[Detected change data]

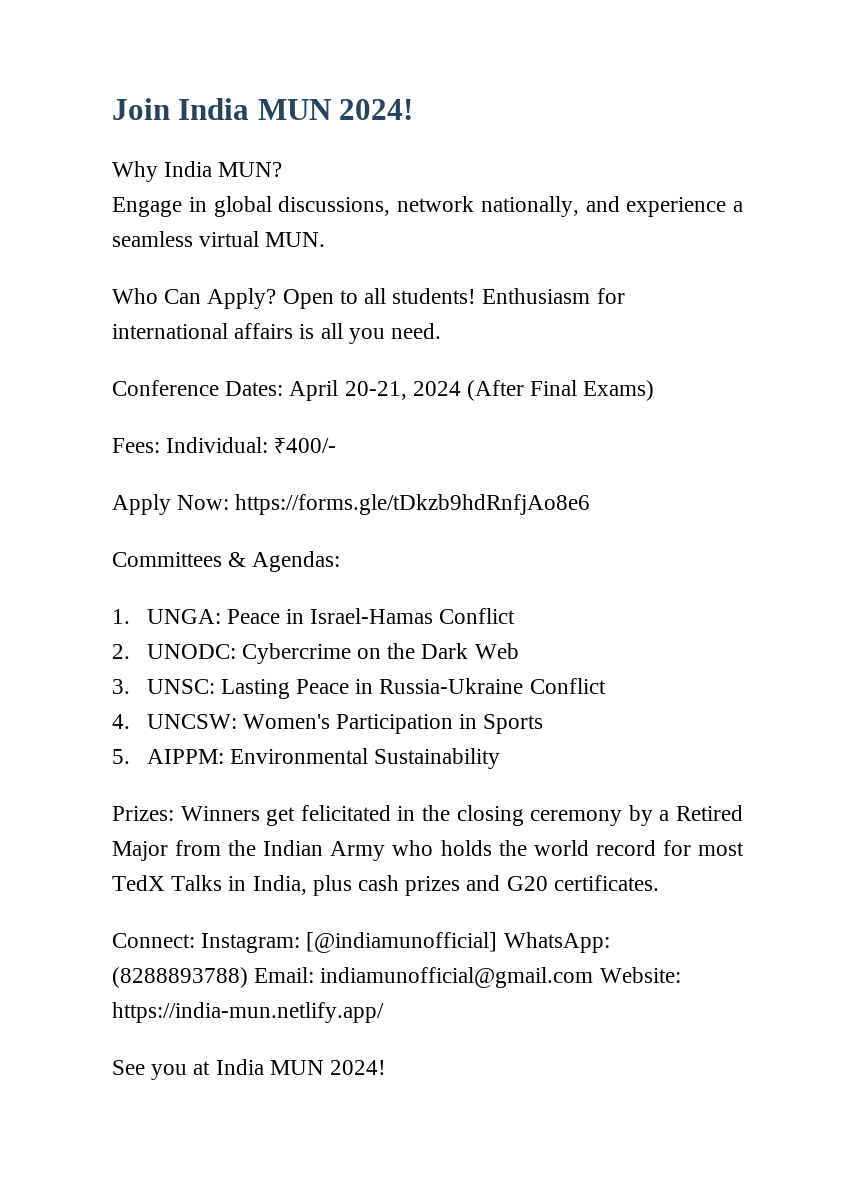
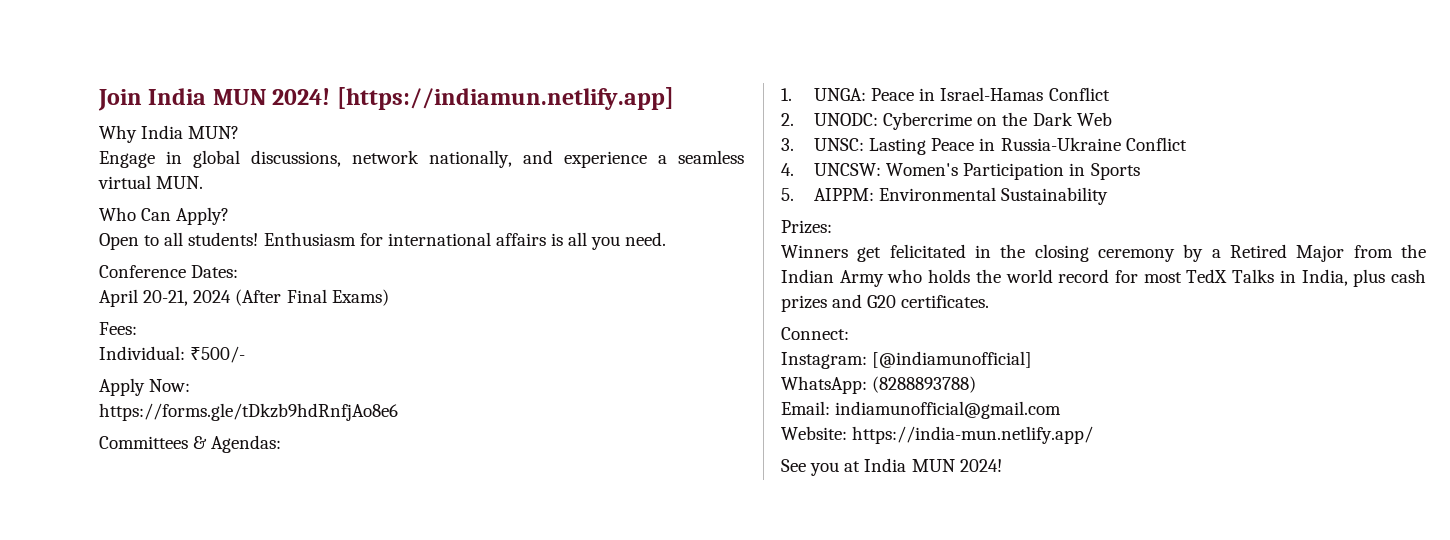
+ [https://indiamun.netlify.app]
- Who Can Apply? Open to all students!
+ Who Can Apply?
+ Open to all students!
- Conference Dates: April 20-21, 2024 (After Final Exams)
+ Conference Dates:
+ April 20-21, 2024 (After Final Exams)
- Fees: Individual: ₹400/-
+ Fees:
+ Individual: ₹500/-
- Apply Now: https://forms.gle/tDkzb9hdRnfjAo8e6
+ Apply Now:
+ https://forms.gle/tDkzb9hdRnfjAo8e6
- Prizes: Winners get felicitated in the closing ceremony by a Retired Major from the Indian Army who holds the world record for most TedX Talks in India, plus cash prizes and G20 certificates.
+ Prizes:
+ Winners get felicitated in the closing ceremony by a Retired Major from the Indian Army who holds the world record for most TedX Talks in India, plus cash prizes and G20 certificates.
- Connect: Instagram: [@indiamunofficial] WhatsApp: (8288893788) Email: indiamunofficial@gmail.com Website: https://india-mun.netlify.app/
+ Connect:
+ Instagram: [@indiamunofficial]
+ WhatsApp: (8288893788)
+ Email: indiamunofficial@gmail.com
+ Website: https://india-mun.netlify.app/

* Problem requirements *
Would you return all the data exactly as given, minus the pictures?

* Answer section *
+ [https://indiamun.netlify.app]
- Who Can Apply? Open to all students!
+ Who Can Apply?
+ Open to all students!
- Conference Dates: April 20-21, 2024 (After Final Exams)
+ Conference Dates:
+ April 20-21, 2024 (After Final Exams)
- Fees: Individual: ₹400/-
+ Fees:
+ Individual: ₹500/-
- Apply Now: https://forms.gle/tDkzb9hdRnfjAo8e6
+ Apply Now:
+ https://forms.gle/tDkzb9hdRnfjAo8e6
- Prizes: Winners get felicitated in the closing ceremony by a Retired Major from the Indian Army who holds the world record for most TedX Talks in India, plus cash prizes and G20 certificates.
+ Prizes:
+ Winners get felicitated in the closing ceremony by a Retired Major from the Indian Army who holds the world record for most TedX Talks in India, plus cash prizes and G20 certificates.
- Connect: Instagram: [@indiamunofficial] WhatsApp: (8288893788) Email: indiamunofficial@gmail.com Website: https://india-mun.netlify.app/
+ Connect:
+ Instagram: [@indiamunofficial]
+ WhatsApp: (8288893788)
+ Email: indiamunofficial@gmail.com
+ Website: https://india-mun.netlify.app/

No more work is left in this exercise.